What About Jersey IPA?
Well, the Garden State doesn’t exactly have its own IPA style. (Someone should start working on that.) What it does have is a wide selection of very good IPAs representing all of those descriptors we mentioned above. It would take a book to walk you through all of those styles, but here are a few popular ones to get you started.
New England IPA (NEIPA)
Hazy, and brimming with tropical flavors and aromas, New England IPAs belie their region of origin. Their decided lack of bitterness lies in stark contrast to the crusty stereotype of your typical New Englander. Maybe they help to mentally escape a New England winter if only in your mind. Jersey can get hit by old man winter, too. Here are a couple Garden State hazies:
Magnify Brewing Vine Shine 6.5% (Fairfield): There’s no way to talk about IPA in New Jersey without mentioning Magnify. They cover all of the bases but their flagship is a great beer to dip your toes into the NEIPA water. It’s piney, dry, and very drinkable.
Brix City Heady Jams 8.0% (Little Ferry): Perhaps named in homage to one of the beers that started it all, Heady Topper, it packs a boozy fruit punch. At any given time you’ll find various of this beer at the brewery. Try them all.
West Coast IPA
Going from the East Coast to the West Coast and from the yin to the yang, West Coast IPAs were part of the great IBU war. Bold and bitter westies are characterized by pine and lemon zest flavors—not the least bit juicy like their New England cousins. Some of the best ones carry just a hint of malt sweetness to at least give a nod to balance.
Cape May IPA 6.3% (Rio Grande): Classically bitter, featuring spicy lemon zest and floral notes, it’s a great example of the style. It’s available statewide so there’s no excuse: Give it a try.
Carton Brewing 077XX 7.8% (Atlantic Highlands): The assertive hop character leans toward orange rather than lemon and it also gives that nod to malt sweetness. It’s really a Jersey classic with a West Coast inspiration.

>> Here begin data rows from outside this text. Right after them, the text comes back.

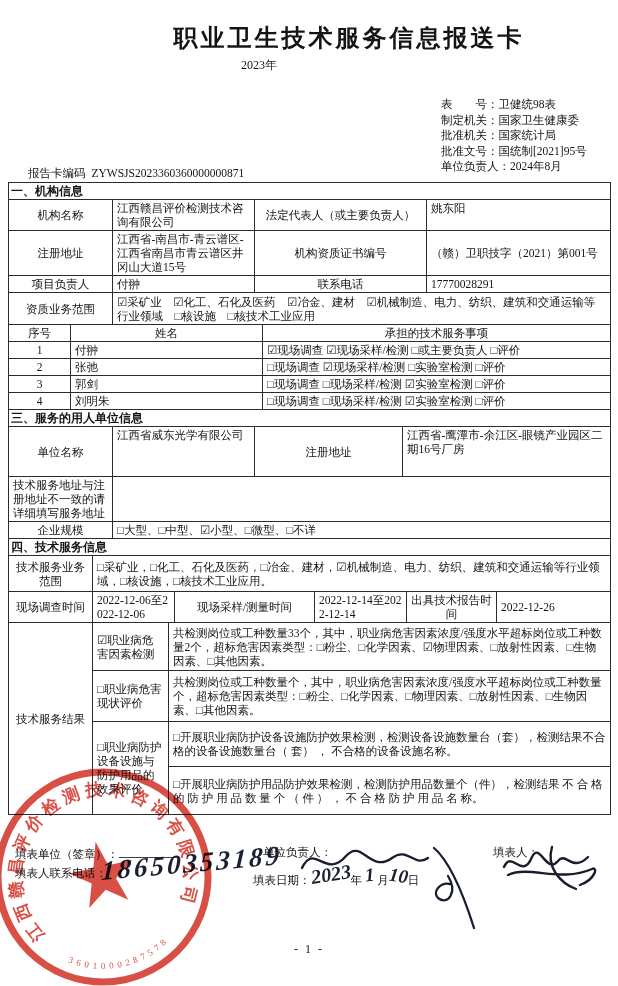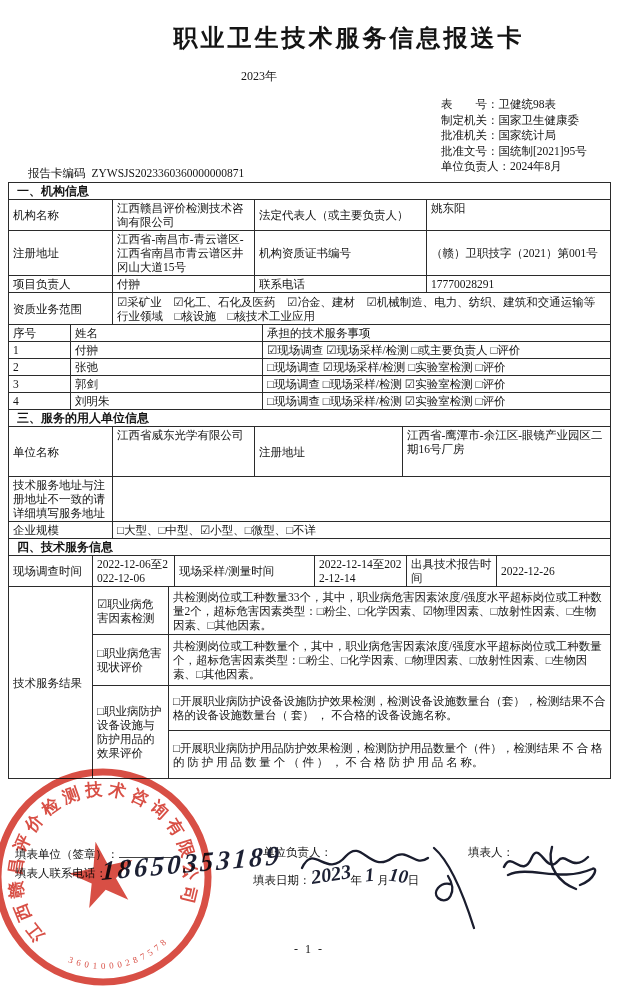--- a/index.html
+++ b/index.html
@@ -1,36 +1,36 @@
 <!DOCTYPE html>
 <html><head>
 <meta charset="utf-8">
 <style>
   html,body{margin:0;padding:0;background:#e8e8e8;}
   .page{position:relative;width:618px;height:986px;background:#ffffff;margin:0 auto;
         font-family:"Liberation Serif","DejaVu Serif",serif;color:#141414;overflow:hidden;}
   .doc-title{position:absolute;top:22px;left:0;width:618px;text-align:center;
              font-size:24px;font-weight:bold;letter-spacing:3px;margin-left:40px;}
-  .doc-year{position:absolute;top:68px;left:0;width:518px;text-align:center;font-size:12px;}
+  .doc-year{position:absolute;top:57px;left:0;width:518px;text-align:center;font-size:12px;}
   .meta-block{position:absolute;top:97px;left:441px;font-size:11.5px;line-height:15.5px;}
   .meta-line span{white-space:pre;}
   .card-code{position:absolute;top:166px;left:28px;font-size:11.5px;}
   .card-code .code{margin-left:6px;font-family:"Liberation Serif",serif;}
   .tables{position:absolute;top:183px;left:8px;width:602px;}
   table{border-collapse:collapse;width:602px;table-layout:fixed;margin-top:-1px;}
   td{border:1px solid #2b2b2b;font-size:11.5px;line-height:14px;padding:1px 4px;
      vertical-align:middle;word-break:break-all;overflow:hidden;}
-  td.sec{font-weight:bold;font-size:12px;padding-left:8px;border-left:1.5px solid #2b2b2b;border-right:1.5px solid #2b2b2b;}
-  td.lbl{text-align:left;}
+  td.sec{font-weight:bold;font-size:12px;padding-left:2px;border-left:1.5px solid #2b2b2b;border-right:1.5px solid #2b2b2b;}
+  td.lbl{text-align:center;}
   td.val{text-align:left;}
   td.top{vertical-align:top;}
   table{border:1.5px solid #222;}
   .footer-line1{position:absolute;top:845px;left:15px;width:595px;font-size:11.5px;}
   .footer-line1 .lab2{position:absolute;left:248px;top:0;}
-  .footer-line1 .lab3{position:absolute;left:453px;top:0;}
+  .footer-line1 .lab3{position:absolute;left:478px;top:0;}
   .sign-line{display:inline-block;width:58px;border-bottom:1px solid #444;height:12px;}
   .footer-line2{position:absolute;top:866px;left:15px;width:595px;font-size:11.5px;}
   .footer-line2 .date-part{position:absolute;left:238px;top:0;}
   .hand{color:#1c2033;font-style:italic;font-weight:bold;display:inline-block;}
   .hand-phone{position:absolute;top:-18px;left:86px;font-size:27px;letter-spacing:3px;
               transform:rotate(-5deg) skewX(-8deg);}
   .hand-year{font-size:20px;transform:rotate(-9deg);position:relative;top:-3px;}
   .hand-month{font-size:19px;transform:rotate(-5deg);position:relative;top:-3px;}
   .hand-day{font-size:19px;transform:rotate(8deg);position:relative;top:-2px;}
   .page-number{position:absolute;top:942px;left:0;width:618px;text-align:center;font-size:12px;letter-spacing:2px;}
@@ -165,20 +165,24 @@
           <col style="width:82px">
           <col style="width:140px">
           <col style="width:92px">
           <col style="width:90px">
           <col style="width:114px">
         </colgroup>
       <tbody>
           <tr style="height:17px">
             <td class="sec" colspan="6">四、技术服务信息</td>
           </tr>
+      <tr style="height:36px">
+        <td class="lbl">技术服务业务范围</td>
+        <td class="val" colspan="5">□采矿业，□化工、石化及医药，□冶金、建材，☑机械制造、电力、纺织、建筑和交通运输等行业领域，□核设施，□核技术工业应用。</td>
+      </tr>
       <tr style="height:28px">
         <td class="lbl">现场调查时间</td>
         <td class="val">2022-12-06至2022-12-06</td>
         <td class="lbl">现场采样/测量时间</td>
         <td class="val">2022-12-14至2022-12-14</td>
         <td class="lbl">出具技术报告时间</td>
         <td class="val">2022-12-26</td>
       </tr>
     </tbody>
       </table>

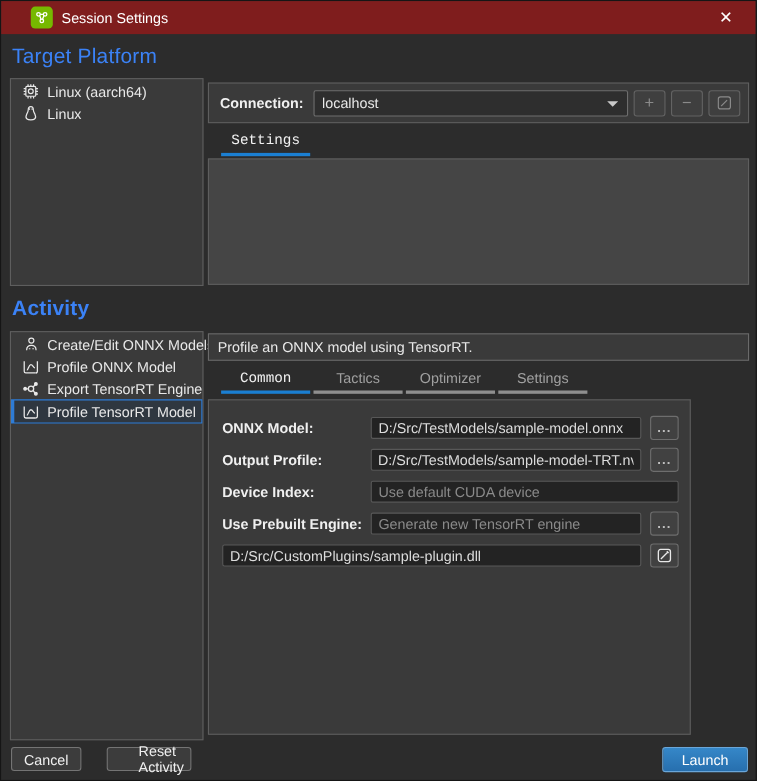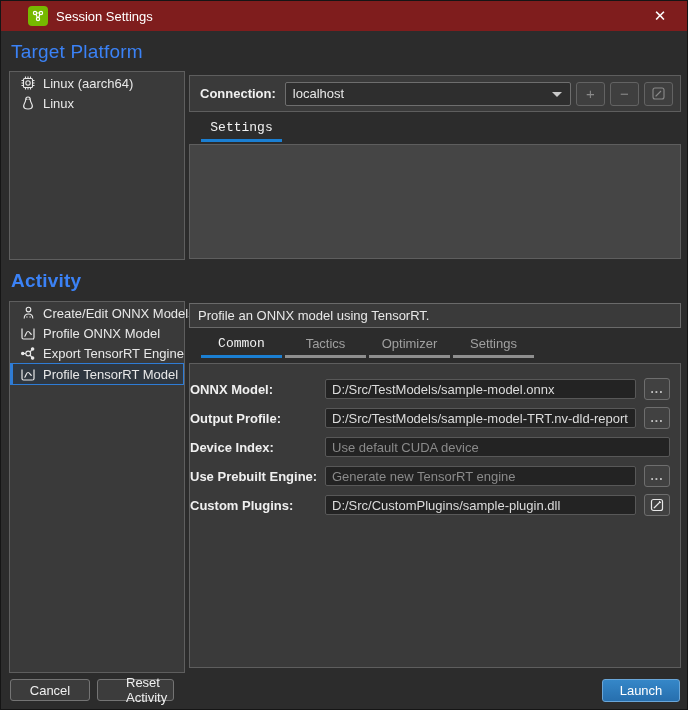--- a/index.html
+++ b/index.html
@@ -73,21 +73,21 @@
   .tab.bare::after { background:transparent; }
   .tab.bare.active::after { background:#1b7fd2; }
   #settings-tab-row { position:absolute; left:200px; top:117px; display:flex; }
   #activity-tab-row { position:absolute; left:200px; top:333px; display:flex; gap:3px; }
   
   #settings-empty { left:188px; top:143px; width:492px; height:115px; background:#454545; }
   #desc-box { left:188px; top:302px; width:492px; height:25px; display:flex; align-items:center; border-color:#6a6a6a; }
   #desc-box span { color:#e8e8e8; font-size:13px; margin-left:8px; }
   #platform-list { left:8px; top:70px; width:176px; height:189px; }
   #activity-list { left:8px; top:300px; width:176px; height:372px; }
-  #form-box { left:188px; top:362px; width:492px; height:305px; padding:15px 10px 0 0; }
+  #form-box { left:188px; top:362px; width:439px; height:305px; padding:15px 10px 0 12px; }
   
   .form-row { display:flex; align-items:center; height:20px; margin-bottom:9px; }
   .form-label { width:135px; flex:0 0 135px; color:#f0f0f0; font-weight:bold; font-size:13px; }
   .form-input {
     flex:1; height:20px; background:#232323; border:1px solid #585858; border-radius:2px;
     color:#dcdcdc; font-size:13px; padding:0 6px; font-family:"Liberation Sans", sans-serif;
     min-width:0;
   }
   .form-input::placeholder { color:#8a8a8a; opacity:1; }
   .mini-btn {
@@ -95,21 +95,21 @@
     background:#414141; border:1px solid #6e6e6e; color:#c0c0c0;
     display:flex; align-items:center; justify-content:center;
     font-size:12px; font-weight:bold; letter-spacing:1px; line-height:10px;
   }
   
   .btn {
     position:absolute; height:22px; border-radius:3px;
     background:#3c3c3c; border:1px solid #747474; color:#f0f0f0;
     font-size:13px; display:flex; align-items:center; justify-content:center;
   }
-  #cancel-btn { left:9px; top:678px; width:80px; }
+  #cancel-btn { left:9px; top:678px; width:64px; }
   #reset-btn  { left:96px; top:678px; width:77px;padding-left:28px; }
   #launch-btn {
     left:601px; top:678px; width:78px; height:23px;
     background:linear-gradient(#3587c8,#276fae); border:1px solid #6aa6d8; color:#fff;
   }
   svg { display:block; }
 </style>
 </head>
 <body>
 
@@ -278,21 +278,20 @@
 
     <div class="form-row">
       <span class="form-label">Use Prebuilt Engine:</span>
       <input class="form-input" placeholder="Generate new TensorRT engine" style="">
       <div class="mini-btn">
         <span>...</span>
       </div>
     </div>
 
     <div class="form-row">
-      <span class="form-label">Custom Plugins:</span>
       <input class="form-input" value="D:/Src/CustomPlugins/sample-plugin.dll" style="">
       <div class="mini-btn">
         <span>
           <svg width="14" height="14" viewBox="0 0 14 14">
             <g stroke="#e8e8e8" stroke-width="1.2" fill="none">
               <rect x="1.5" y="1.5" width="11" height="11" rx="2"></rect>
               <path d="M4.5 9.5 L10 4 M4.5 9.5 L3.8 10.2 M9.2 3.2 L10.8 4.8"></path>
             </g>
           </svg>
         </span>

These are the heavy hitters of the IPA world. Big, boozy with an ample wallop of hops and a sturdy malt base, they are not for the faint of heart. Imperial is borrowed from Russian Imperial Stout, which was a high-gravity stout exported to Russia in the 19th century (the style is still around—and popular). ABV ranges from 7% to 10% and up. They are also known as double IPAs, which is perhaps derived from the Belgian tradition in which a Dubbel, or double, is a beer with more alcohol—made with twice the ingredients (or thereabouts). Imperials are packed with flavor, but swim at your own risk, folks!
Kane Brewing Overhead 8.2% (Ocean Township): You can’t talk about IPA without mentioning Kane. Overhead is their Imperial version of the very popular Head High IPA. Brewed with pale malts, it’s light and dry with plenty of pine and citrus hop notes. It’s also very drinkable.
Flying Fish DoubleFishted 8.3% (Somerdale): One of New Jersey’s most venerable breweries, Flying Fish isn’t known as a hop forward brewery but with DoubleFishted they show they are up to the task. It’s a bit of hybrid. There are all the citrus characteristics of a classic double IPA but it carries a relatively low IBU count.
Many of the breweries I’ve mentioned have a fairly large distribution footprint so you may see them at your local retailer. There’s also a good chance that your local brewery has the best kind of IPA of all: fresh! Hop-forward beers, especially delicate New England styles, taste best fresh. Some might argue that certain IPAs benefit from aging but in these uncertain times, why wait?